The ‘squatters’ were mainly ex-servicemen who had been unable to find accommodation for their families on returning from active duty.  Two of the men who lived at the Coast Artillery School site, George Williams and Eric Quiney, subsequently served as members of Llandudno Urban District Council (UDC) and were prominent on the Housing Committee.

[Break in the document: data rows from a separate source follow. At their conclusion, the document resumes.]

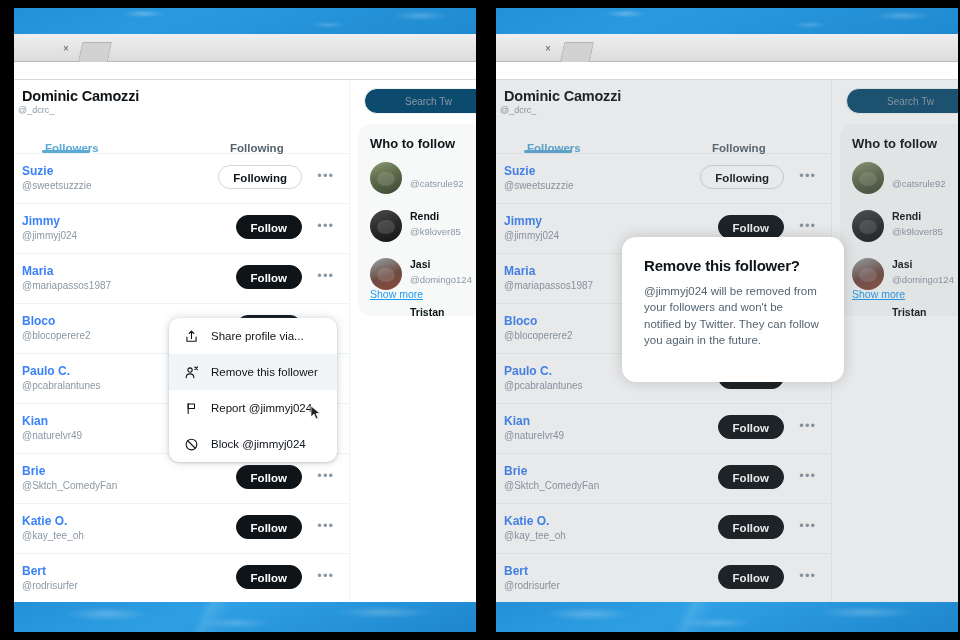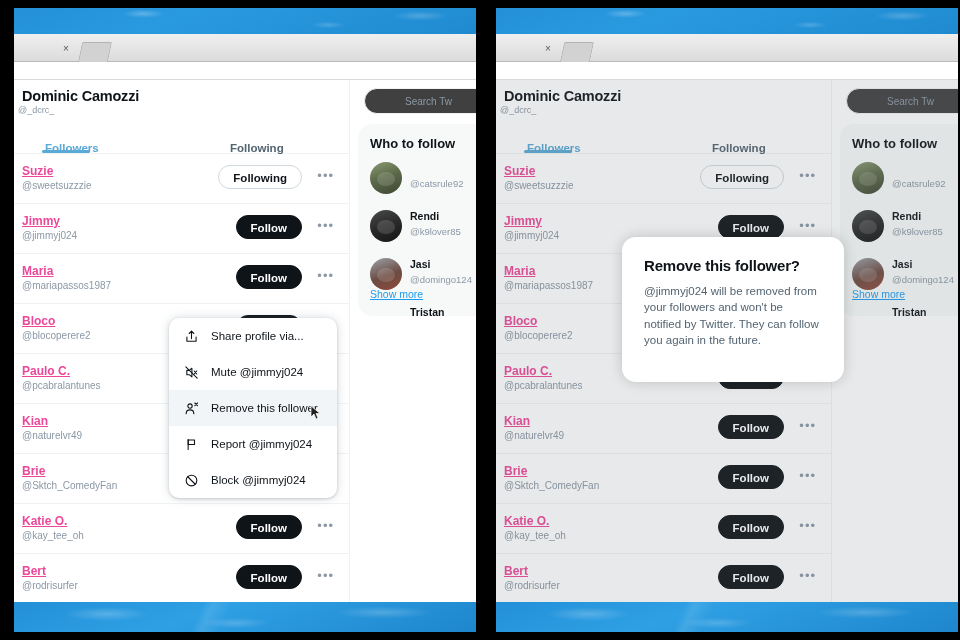"Search Tw" .searchbox { background: #404040 -> #0c4a6e }
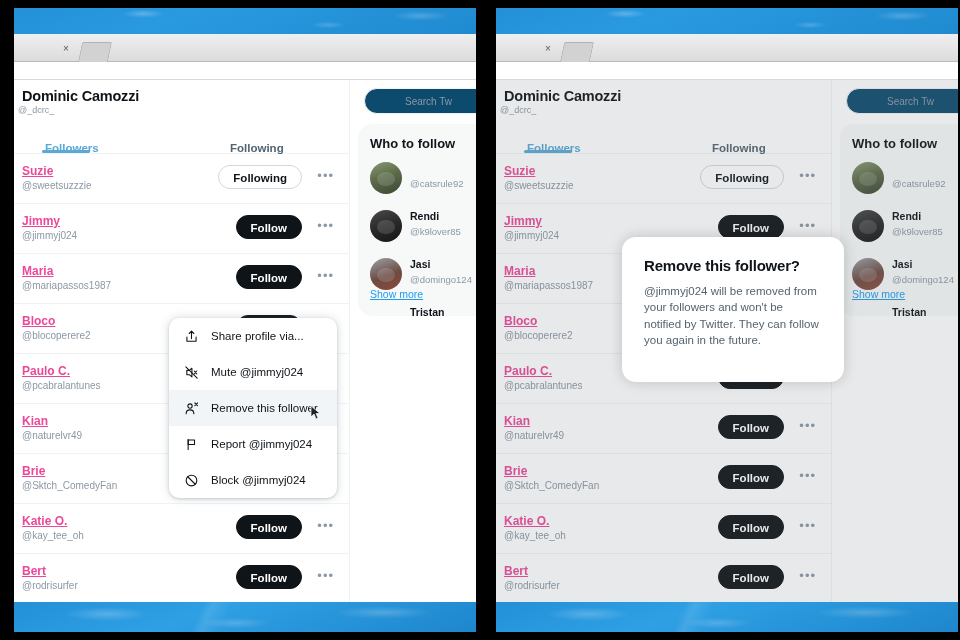"Suzie" .fname { color: #ec4899 -> #3b82f6; text-decoration: underline -> none }
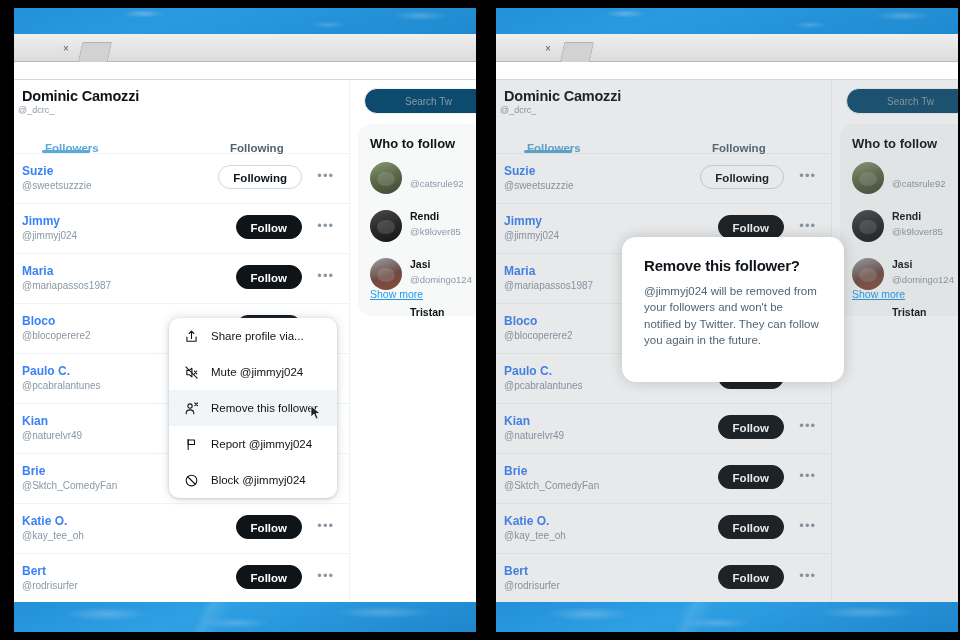"Mute @jimmyj024" div.mitem { html: <div> <span> <svg> <path></path> <path></path> <path></path> </svg> </span> <span>Mute @jimmyj024</span> </div> -> none }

Conditions were very spartan, with no real utilities or services and the buildings were in wind-swept locations. The families were eventually re-housed or temporarily placed in Arcon MkV pre-fabs erected at Maesdu in 1945, which lasted until around 1964. But the UDC, in much the same way as had been seen in 1919, got to work straightaway on building new housing. As a stopgap, aside from the prefabs, the authorities also adapted ex-army buildings. In 1949, there was an attempt to bring some regularity to the squatting at the Coast Artillery School site – known even today locally as The Gunsites. Four dwellings there were adapted on a temporary basis for £227.10.

In April 1949, the Welsh Board of Health were asked for approval for the UDC to adapt ‘hutments’ at Waterloo Camp, Conway Road to house families occupying hutments at the rear of the Nevill Hydro Hotel so that the hotel could be de-requisitioned from use by the Inland Revenue.

But more permanent housing was badly needed. In 1946, four houses were built on Cwm Road and in 1947 in the West Shore area of Llandudno, the UDC constructed the Dolydd and Denness Place developments. In 1949, outside the main urban area of the town, in its large rural hinterland, Cae Rhos, Llanrhos (then part of Llandudno, now part of Conwy), four agricultural workers’ dwellings were built by Peter T Griffiths, a local contractor for £6271.7.7. Also in 1949, eight houses were erected for agricultural workers in Waun Road, Glanwydden.

Rural council housing in Glanwydden
Denness Place, built 1947

These were small estates of less than 50 houses each and a larger number of families in need of new housing eventually found accommodation on the Tre Creuddyn Estate. This was the first large scale post-war housing estate, built between 1948 and 1952 – with further flats and bungalows built at Canol Creuddyn in 1955. The houses are a mix of two storey terraced family homes, with four-storey single houses and flats facing Conway Road on the main approach into the town. They were far higher density than the pre-war houses and very well situated for tenants working in the town’s main industries, being only a five minutes’ walk to the seafront, shops and railway station and areas of light industry.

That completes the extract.